Safe schools begin with strong relationships

A safe environment is built on a foundation of community relationships.

This work can't be done just by one person. It takes everybody all the way down to the kids themselves watching out for each other,” says Melissa Case, director for operations and environmental safety for Nelson County Schools.

Nelson County Schools established the Director for Operations and Environmental Safety position in July 2022, the first of its kind for the school system.

The role goes beyond the traditional school safety officer model. It includes a broad portfolio of responsibilities, and chief among those is safety.

Three points of emphasis are:

  • Maintaining strong adult-student relationships 
  • Collaborating with first responders to build better coordination between agencies and school staff
  • Staff training and support

Every kid, every day

School safety experts know one key to students’ security is access to an adult who can intervene when they are in crisis. Kentucky law requires that each student is “well known by at least one adult in a school.” 

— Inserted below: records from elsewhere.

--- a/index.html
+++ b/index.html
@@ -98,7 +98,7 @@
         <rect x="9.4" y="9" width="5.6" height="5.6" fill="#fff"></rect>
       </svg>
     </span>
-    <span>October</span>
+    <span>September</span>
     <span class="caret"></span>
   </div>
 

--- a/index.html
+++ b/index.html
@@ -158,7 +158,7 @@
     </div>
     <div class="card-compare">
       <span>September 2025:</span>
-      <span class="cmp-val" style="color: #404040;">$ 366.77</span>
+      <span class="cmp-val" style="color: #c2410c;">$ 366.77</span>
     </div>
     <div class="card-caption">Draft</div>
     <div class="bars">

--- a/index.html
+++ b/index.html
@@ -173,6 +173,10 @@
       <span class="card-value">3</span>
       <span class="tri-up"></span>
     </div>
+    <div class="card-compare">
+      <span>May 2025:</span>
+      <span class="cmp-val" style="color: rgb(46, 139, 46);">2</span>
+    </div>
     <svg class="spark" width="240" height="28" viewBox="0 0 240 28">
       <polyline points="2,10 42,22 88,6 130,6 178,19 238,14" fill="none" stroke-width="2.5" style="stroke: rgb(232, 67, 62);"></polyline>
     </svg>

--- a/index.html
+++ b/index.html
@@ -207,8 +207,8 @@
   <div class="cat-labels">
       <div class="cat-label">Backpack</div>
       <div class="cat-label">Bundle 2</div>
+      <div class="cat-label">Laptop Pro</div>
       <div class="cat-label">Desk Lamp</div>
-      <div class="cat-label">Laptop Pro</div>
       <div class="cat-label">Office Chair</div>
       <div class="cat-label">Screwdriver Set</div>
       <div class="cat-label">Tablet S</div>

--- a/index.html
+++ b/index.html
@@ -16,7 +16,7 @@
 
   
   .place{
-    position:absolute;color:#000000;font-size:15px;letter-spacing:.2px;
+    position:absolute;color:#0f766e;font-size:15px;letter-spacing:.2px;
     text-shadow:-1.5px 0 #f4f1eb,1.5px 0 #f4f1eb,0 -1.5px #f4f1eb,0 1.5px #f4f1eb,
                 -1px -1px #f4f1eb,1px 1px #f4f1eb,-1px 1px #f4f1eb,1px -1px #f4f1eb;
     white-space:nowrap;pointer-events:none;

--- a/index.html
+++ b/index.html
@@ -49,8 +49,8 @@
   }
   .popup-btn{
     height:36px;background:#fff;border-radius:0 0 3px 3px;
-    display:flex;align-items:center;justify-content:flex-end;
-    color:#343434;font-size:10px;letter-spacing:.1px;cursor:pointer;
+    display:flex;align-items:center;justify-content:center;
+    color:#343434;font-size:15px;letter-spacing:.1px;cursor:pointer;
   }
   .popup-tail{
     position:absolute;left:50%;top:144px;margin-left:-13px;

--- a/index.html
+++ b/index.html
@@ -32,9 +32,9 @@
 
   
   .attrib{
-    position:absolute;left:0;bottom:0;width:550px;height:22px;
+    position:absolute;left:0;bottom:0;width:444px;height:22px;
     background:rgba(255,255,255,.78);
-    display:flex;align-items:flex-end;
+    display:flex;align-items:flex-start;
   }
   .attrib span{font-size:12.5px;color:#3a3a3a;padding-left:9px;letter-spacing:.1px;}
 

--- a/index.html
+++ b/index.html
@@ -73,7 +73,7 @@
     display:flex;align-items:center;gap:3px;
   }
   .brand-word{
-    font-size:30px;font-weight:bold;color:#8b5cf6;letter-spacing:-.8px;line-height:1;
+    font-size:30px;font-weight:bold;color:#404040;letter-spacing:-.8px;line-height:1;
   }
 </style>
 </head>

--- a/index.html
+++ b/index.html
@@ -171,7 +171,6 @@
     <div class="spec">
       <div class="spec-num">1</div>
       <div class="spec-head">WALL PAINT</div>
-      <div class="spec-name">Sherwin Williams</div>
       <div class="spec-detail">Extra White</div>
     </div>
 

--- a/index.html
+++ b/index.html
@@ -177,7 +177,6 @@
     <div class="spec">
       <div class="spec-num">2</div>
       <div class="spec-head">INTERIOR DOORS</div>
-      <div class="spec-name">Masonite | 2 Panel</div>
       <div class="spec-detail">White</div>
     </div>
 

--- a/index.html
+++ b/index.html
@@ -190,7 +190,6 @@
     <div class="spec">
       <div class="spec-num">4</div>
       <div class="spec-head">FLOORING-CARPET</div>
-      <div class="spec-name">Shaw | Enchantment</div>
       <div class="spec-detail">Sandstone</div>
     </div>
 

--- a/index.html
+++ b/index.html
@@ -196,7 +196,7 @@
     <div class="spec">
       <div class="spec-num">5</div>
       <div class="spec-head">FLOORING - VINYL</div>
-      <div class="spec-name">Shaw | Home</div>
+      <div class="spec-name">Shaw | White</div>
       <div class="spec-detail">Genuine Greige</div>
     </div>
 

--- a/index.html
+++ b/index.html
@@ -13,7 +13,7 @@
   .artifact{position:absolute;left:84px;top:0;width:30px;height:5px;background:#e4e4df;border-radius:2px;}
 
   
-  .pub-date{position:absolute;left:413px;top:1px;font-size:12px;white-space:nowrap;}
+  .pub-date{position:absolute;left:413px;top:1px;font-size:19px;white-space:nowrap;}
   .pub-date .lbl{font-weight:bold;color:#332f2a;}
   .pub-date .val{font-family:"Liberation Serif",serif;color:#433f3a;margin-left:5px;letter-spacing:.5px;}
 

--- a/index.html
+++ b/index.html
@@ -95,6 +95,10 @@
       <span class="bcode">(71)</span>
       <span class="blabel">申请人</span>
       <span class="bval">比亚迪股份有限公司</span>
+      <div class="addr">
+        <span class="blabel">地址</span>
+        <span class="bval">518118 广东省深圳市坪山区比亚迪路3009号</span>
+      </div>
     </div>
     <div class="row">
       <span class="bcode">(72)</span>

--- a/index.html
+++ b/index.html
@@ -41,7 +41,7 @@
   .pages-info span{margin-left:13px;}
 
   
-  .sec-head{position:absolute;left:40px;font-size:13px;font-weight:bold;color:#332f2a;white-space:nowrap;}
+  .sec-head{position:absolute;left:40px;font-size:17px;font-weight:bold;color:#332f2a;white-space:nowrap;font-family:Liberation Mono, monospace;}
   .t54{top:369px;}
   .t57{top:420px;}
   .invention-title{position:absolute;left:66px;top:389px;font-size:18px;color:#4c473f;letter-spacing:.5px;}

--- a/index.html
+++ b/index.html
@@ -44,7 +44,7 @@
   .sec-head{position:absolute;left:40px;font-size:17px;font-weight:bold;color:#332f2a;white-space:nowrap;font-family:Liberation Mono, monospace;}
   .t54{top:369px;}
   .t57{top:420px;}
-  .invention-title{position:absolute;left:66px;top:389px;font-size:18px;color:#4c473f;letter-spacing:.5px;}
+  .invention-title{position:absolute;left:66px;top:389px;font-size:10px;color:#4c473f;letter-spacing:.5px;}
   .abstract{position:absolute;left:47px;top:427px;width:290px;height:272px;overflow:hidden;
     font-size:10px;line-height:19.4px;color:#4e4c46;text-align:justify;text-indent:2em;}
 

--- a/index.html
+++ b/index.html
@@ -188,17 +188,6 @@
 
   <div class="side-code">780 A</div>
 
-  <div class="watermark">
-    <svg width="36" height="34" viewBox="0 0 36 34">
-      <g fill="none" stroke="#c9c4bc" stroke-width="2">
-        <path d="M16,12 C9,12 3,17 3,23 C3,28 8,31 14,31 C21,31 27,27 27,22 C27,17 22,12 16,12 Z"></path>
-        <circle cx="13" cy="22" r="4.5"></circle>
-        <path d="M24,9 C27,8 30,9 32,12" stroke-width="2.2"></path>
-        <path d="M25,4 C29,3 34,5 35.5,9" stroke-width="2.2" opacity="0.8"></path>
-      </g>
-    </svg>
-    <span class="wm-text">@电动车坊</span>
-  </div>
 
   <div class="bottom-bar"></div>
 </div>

NCS has established a daily Care & Connect system and the work of ensuring every kid, every day continues to spread across the district. While each school has made their system unique to their students and some go by different titles (Nelson County has Cardinal Crews, for example), they are built on the same fundamental — building relationships with students.

At its core, the model pairs each student with a Care & Connect leader, who will unite with that student and family over the course of three to four years. That means a sixth-grader entering middle school will have a stable relationship over three years with the same adult. The same when they transition to high school.

Wes Cornett, a school safety consultant with the Kentucky Center for School Safety, said NCS is among the leaders in the field of implementing a purposeful system that builds important relationships between students and adults. 

"Those of us who are in the schools every day, we realize once I build a relationship with a child, I may be more apt to notice if they come to school and they are showing signs of trauma, or they're showing signs of meltdown, or they're showing signs of distress.” Cornett said.

A circular logo features a tree with roots and the text 'we undefined️ NC'.

“Neighbors know that it’s not just the school that educates the child, it’s not just the police who keep the town safe, it’s not just the hospital that keeps the people healthy.  It is the shared way of living. People are safe when the streetscape is active.  People are healthy when healthy eating is the norm.  Kids are educated where adults talk to and encourage the young.  It’s the norms and behavior of the neighborhood.  It’s the people puzzling together to find the best way to live."